A Beginner’s Guide to Mortgages in Australia



If you’re in the market to buy a home, you may have come across the term “mortgage.” A mortgage is a loan you take out to finance the purchase of a property. In Australia, mortgages are a popular way to buy a home, but they can also be quite complex. In this blog, we’ll walk you through everything you need to know about mortgages in Australia, from how they work to how to apply for one.

 

What is a mortgage? 

A mortgage is a loan that you take out to buy a property. The property acts as security for the loan, meaning that if you can’t repay your mortgage, the lender can sell your property to recoup their losses.

Mortgages typically have a term of 25-30 years, and you’ll make regular repayments over this time to pay off the loan.

 

How does a mortgage work in Australia? 

You can choose from a few different types of mortgages in Australia. The most common types are fixed rate, variable rate, and split loans.

 

Fixed-rate mortgages have a set interest rate that stays the same for a fixed period, usually up to 10 years. This means that your repayments will remain the same for that period, which can be helpful for budgeting. 

However, you won’t benefit from any interest rate drops during that time.

Fixed-rate home loans usually offer fewer options and features than variable-rate home loans. For instance, you may not have the option to access redraw during the period your loan is fixed. Additionally, it’s worth mentioning that if you choose to pay off or refinance your home loan before the end of the fixed term, you may incur break costs, which can amount to a considerable sum.

 

Variable-rate mortgages have an interest rate that can change over time, which means that your repayments can go up or down depending on the interest rate. Variable-rate mortgages are generally more flexible than fixed-rate mortgages, but they can be more difficult to budget for.

Variable-rate home loans often provide the flexibility to make extra repayments towards your loan to pay it off more quickly. Moreover, such loans may also allow you to redraw these additional funds if required in the future. In addition, many variable-rate home loans come with an offset account feature, potentially decreasing the interest you need to pay over time.

 

Split loans are a combination of fixed and variable-rate mortgages. You can split your loan into two or more parts, with one part on a fixed rate and the other on a variable rate. This gives you the flexibility of a variable-rate mortgage while also providing some stability with a fixed rate.
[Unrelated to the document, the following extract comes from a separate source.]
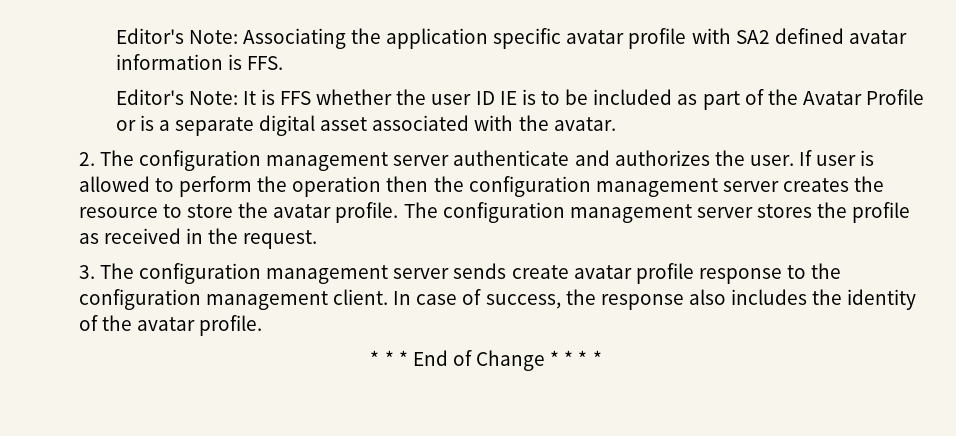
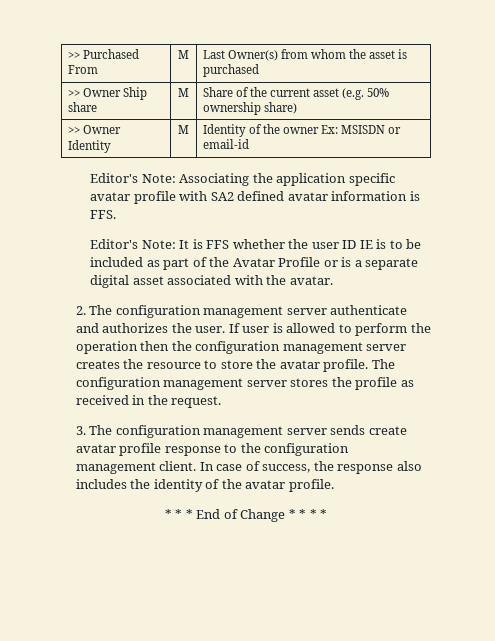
+ >> Purchased From | M | Last Owner(s) from whom the asset is purchased
+ >> Owner Ship share | M | Share of the current asset (e.g. 50% ownership share)
+ >> Owner Identity | M | Identity of the owner Ex: MSISDN or email-id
When a part of your home loan is fixed, it can safeguard you against the risk of interest rate hikes, but you wouldn’t benefit if interest rates drop. With a fixed-rate loan, you’ll always know your exact repayments for the fixed term.

 

On the other hand, the variable portion of your home loan provides the flexibility to make unlimited extra repayments, enabling you to pay off that part of your loan faster. In addition, depending on the type of variable rate loan you select, you may have access to features like redraw and an offset account, which can potentially offer you benefits. You may also reap the rewards of a decrease in interest rates, but it’s important to note that your repayments will increase if interest rates rise.

 

How many times my salary can I borrow for a mortgage in Australia? 

The amount you can borrow for a mortgage in Australia will depend on a few factors, including your income, expenses, and credit history. As a general rule of thumb, most lenders will let you borrow up to five times your annual income for well-qualified homebuyers, but this can vary depending on the lender and your individual circumstances.

 

Applying for your first mortgage can be complex, but you can do a few things to make it easier. Firstly, you’ll need to have a deposit saved up – this is typically 10-20% of the property’s value.


Typically, aiming for a deposit of 20% of the total house value is considered a good practice. However, it is still possible to secure a loan with a smaller deposit, but you may be required to take out Lenders Mortgage Insurance (LMI), which would incur an extra cost for your loan. In addition, it may take longer to repay the loan with a smaller deposit. You’ll also need proof of your income, expenses, and credit history. It’s a good idea to get pre-approved for a mortgage before you start house hunting, as this will give you a better idea of how much you can afford to borrow.

 

What do I need to qualify for a mortgage in Australia? 

To qualify for a mortgage in Australia, you’ll need to meet a few requirements. Firstly, you’ll need to be over 18 years old and have a regular income. You’ll also need to have a good credit history and be able to provide proof of your income and expenses. Finally, you’ll need to have a deposit saved up – typically 10-20% of the property’s value.


In conclusion, a mortgage is a popular way to finance a property purchase in Australia, but it’s essential to understand how they work and what you need to qualify for one. By doing your research, getting pre-approved, and working with a reputable lender, you can find a mortgage that’s right for you and your budget.